More than 1.1 million samples have been tested daily on an average so far in October, up from 70,000 in August. Last month, 1.05 million samples, on an average, were tested daily.

So, on the face of it, it appears there has been a slowdown in case numbers. But epidemiologists I spoke with say the numbers should be interpreted with caution.

They believe that the recent decline in cases and deaths is a promising signal, but it's far too early to say that the pandemic is receding.

For one, just high testing and declining case counts may not be enough to come to a conclusion. Half of the total tests India is conducting are the rapid antigen ones.

They are quicker and cheaper, but also less reliable, with accuracy in some cases as low as 50%. The PCR (polymerase chain reaction) test, which isolates genetic material from a swab sample and is the gold standard of testing, is more expensive and results takes longer.

"How much of India's declining case numbers have been contributed by these rapid tests, and how much of it is a real slowdown is difficult to say," Dr Shahid Jameel, a leading virologist, told me.

He said scientists will know for certain only if the government releases data on how many PCR and antigen tests are being done, which can then be compared with the daily case load.

India has also allowed on-demand testing, which may inflate test numbers of asymptomatic persons, according to Dr K Srinath Reddy, president of the Public Health Foundation of India, a Delhi-based think tank.

On the other hand, antibody surveys and epidemiological models suggest that the burden of India's hidden infections remains large.

India already has around 120-130 million infections, estimates Bhramar Mukherjee, a professor of biostatistics and epidemiology at the University of Michigan who has been closely tracking the pandemic. That's less than 10% of the population. Countrywide antibody tests alone suggest 90 million Indians - about 15 times the official caseload - have had the infection.

"There is still a lot of forest left for the virus to spread like wildfire," Dr Mukherjee told me. "Let us try to keep it as a slow burning coil. We also want to give our health care system time to replenish, recharge, restock."

So what would be the best way to assess if the pandemic is slowing?

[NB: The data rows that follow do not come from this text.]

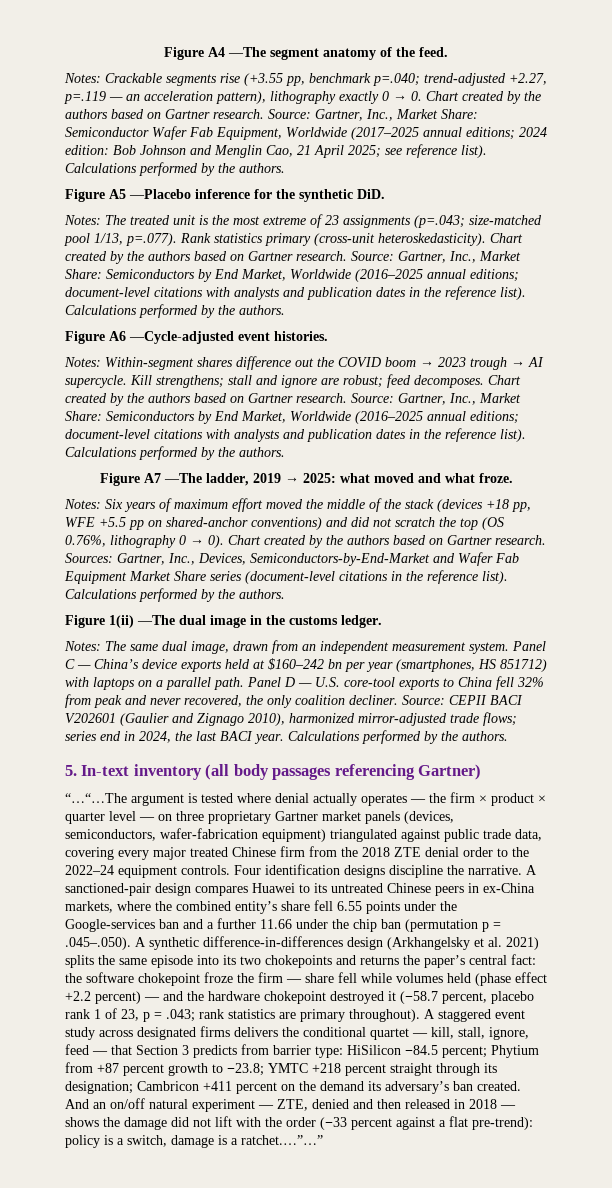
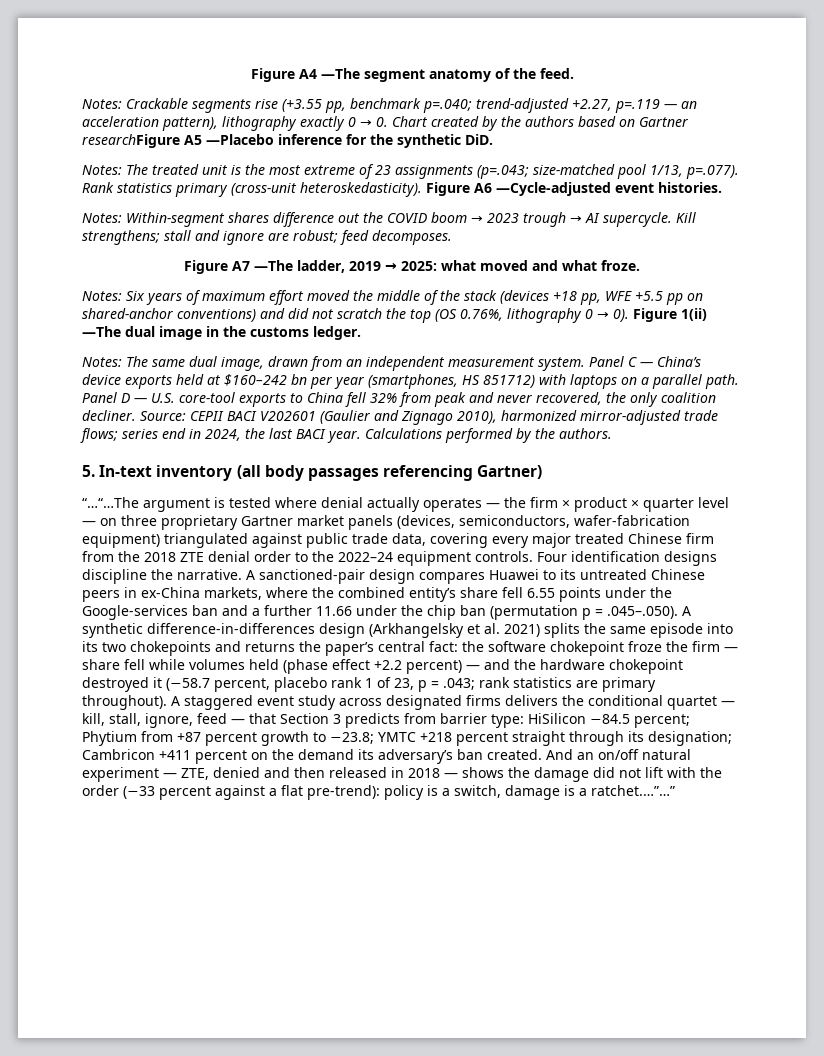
- Notes: Crackable segments rise (+3.55 pp, benchmark p=.040; trend-adjusted +2.27, p=.119 — an acceleration pattern), lithography exactly 0 → 0. Chart created by the authors based on Gartner research. Source: Gartner, Inc., Market Share: Semiconductor Wafer Fab Equipment, Worldwide (2017–2025 annual editions; 2024 edition: Bob Johnson and Menglin Cao, 21 April 2025; see reference list). Calculations performed by the authors.
- Figure A5 —Placebo inference for the synthetic DiD.
+ Notes: Crackable segments rise (+3.55 pp, benchmark p=.040; trend-adjusted +2.27, p=.119 — an acceleration pattern), lithography exactly 0 → 0. Chart created by the authors based on Gartner researchFigure A5 —Placebo inference for the synthetic DiD.
- Notes: The treated unit is the most extreme of 23 assignments (p=.043; size-matched pool 1/13, p=.077). Rank statistics primary (cross-unit heteroskedasticity). Chart created by the authors based on Gartner research. Source: Gartner, Inc., Market Share: Semiconductors by End Market, Worldwide (2016–2025 annual editions; document-level citations with analysts and publication dates in the reference list). Calculations performed by the authors.
- Figure A6 —Cycle-adjusted event histories.
+ Notes: The treated unit is the most extreme of 23 assignments (p=.043; size-matched pool 1/13, p=.077). Rank statistics primary (cross-unit heteroskedasticity). Figure A6 —Cycle-adjusted event histories.
- Kill strengthens; stall and ignore are robust; feed decomposes. Chart created by the authors based on Gartner research. Source: Gartner, Inc., Market Share: Semiconductors by End Market, Worldwide (2016–2025 annual editions; document-level citations with analysts and publication dates in the reference list). Calculations performed by the authors.
+ Kill strengthens; stall and ignore are robust; feed decomposes.
- Notes: Six years of maximum effort moved the middle of the stack (devices +18 pp, WFE +5.5 pp on shared-anchor conventions) and did not scratch the top (OS 0.76%, lithography 0 → 0). Chart created by the authors based on Gartner research. Sources: Gartner, Inc., Devices, Semiconductors-by-End-Market and Wafer Fab Equipment Market Share series (document-level citations in the reference list). Calculations performed by the authors.
- Figure 1(ii) —The dual image in the customs ledger.
+ Notes: Six years of maximum effort moved the middle of the stack (devices +18 pp, WFE +5.5 pp on shared-anchor conventions) and did not scratch the top (OS 0.76%, lithography 0 → 0). Figure 1(ii) —The dual image in the customs ledger.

Track deaths, suggests Dr Reddy.

"Even if there is some underreporting, a steady and sustained fall in Covid-19 death rates, as a moving seven day average, may be even more suggestive of a genuine downward trend. We have to watch for that," he says.

Pandemics go through four main stages - spark, growth, peak and decline, according to Adam Kucharski, a scientist at the London School of Hygiene and Tropical Medicine who studies how diseases spread. In some cases, he says, these stages will appear multiple times. When the swine flu pandemic arrived in UK in April 2009, it grew rapidly in early summer, peaked in July, then grew and peaked again in late October.

Take the countries with large number of Covid-19 cases - US, UK, Russia and France. The US, say epidemiologists, is entering its third phase of growth after campuses reopened in the fall, and 22 states reported a spike in case numbers. The other countries are all in their second peak.

So any feeling of security is "transient and ephemeral", says Dr Mukherjee. India's busy festival season is around the corner. This is when people and families get together. A few 'superspreader' events and increased mobility can again change the course of the virus in two weeks, she adds.

"This is not a state of containment or complacence," says Dr Mukherjee. "We will have to get used to this pause, restart, drive mode of cruising till half of the world gets inoculated. That is the unfortunate reality."

So keep your mask on, wash your hands and stay away from crowded places.